__To do__.
Write the lines below out exactly, dropping each picture.

__Given data__.

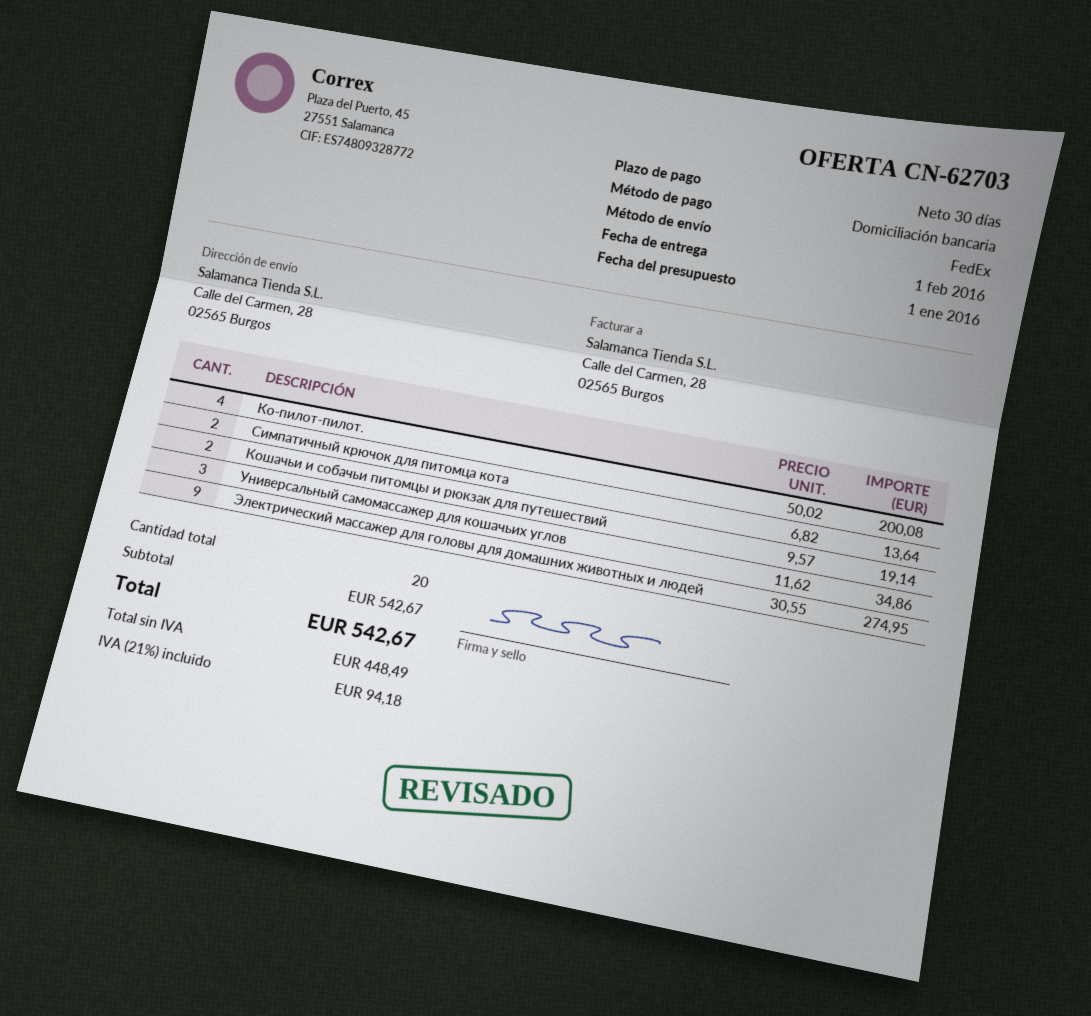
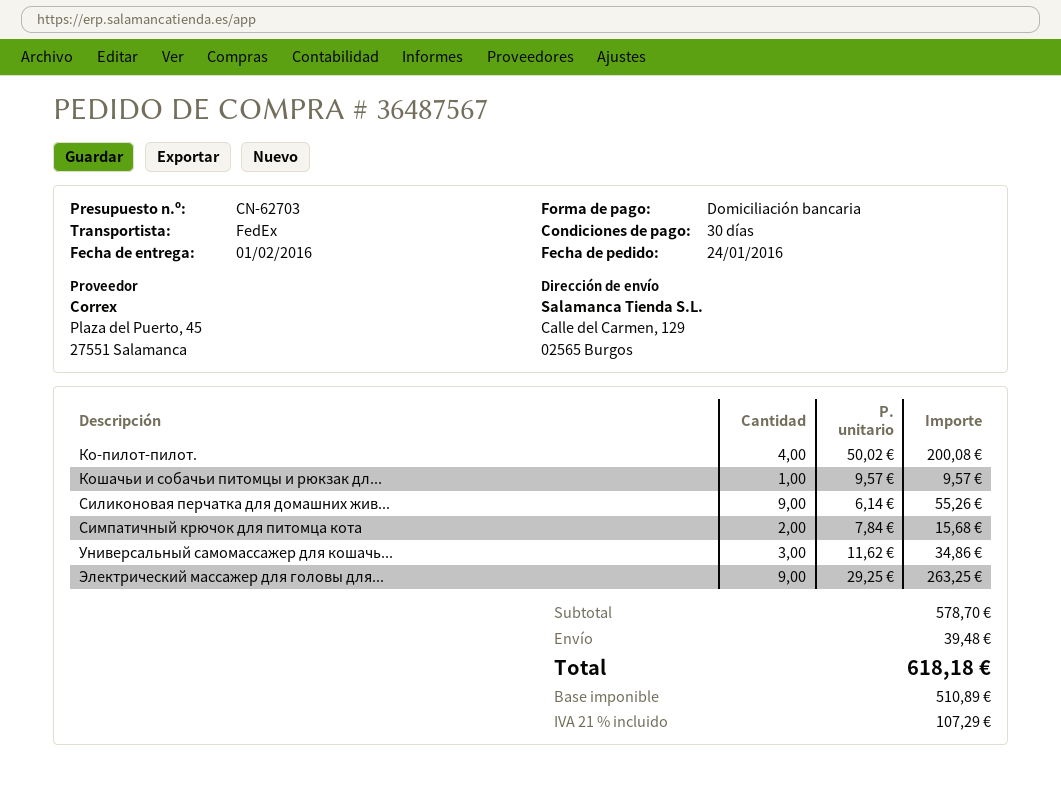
ship to: Calle del Carmen, 28, 02565 Burgos -> Calle del Carmen, 129, 02565 Burgos
Симпатичный крючок для питомца кота: 2 x 6.82 = 13.64 -> 2 x 7.84 = 15.68
Кошачьи и собачьи питомцы и рюкзак для путешествий: 2 x 9.57 = 19.14 -> 1 x 9.57 = 9.57
Электрический массажер для головы для домашних животных и людей: 9 x 30.55 = 274.95 -> 9 x 29.25 = 263.25
Силиконовая перчатка для домашних жив...: none -> 9 x 6.14 = 55.26
subtotal: 542.67 -> 578.70
shipping: none -> 39.48
net: 448.49 -> 510.89
tax: 21% = 94.18 -> 21% = 107.29
total: 542.67 -> 618.18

__Solved exercise__.
ship to: Calle del Carmen, 28, 02565 Burgos -> Calle del Carmen, 129, 02565 Burgos
Симпатичный крючок для питомца кота: 2 x 6.82 = 13.64 -> 2 x 7.84 = 15.68
Кошачьи и собачьи питомцы и рюкзак для путешествий: 2 x 9.57 = 19.14 -> 1 x 9.57 = 9.57
Электрический массажер для головы для домашних животных и людей: 9 x 30.55 = 274.95 -> 9 x 29.25 = 263.25
Силиконовая перчатка для домашних жив...: none -> 9 x 6.14 = 55.26
subtotal: 542.67 -> 578.70
shipping: none -> 39.48
net: 448.49 -> 510.89
tax: 21% = 94.18 -> 21% = 107.29
total: 542.67 -> 618.18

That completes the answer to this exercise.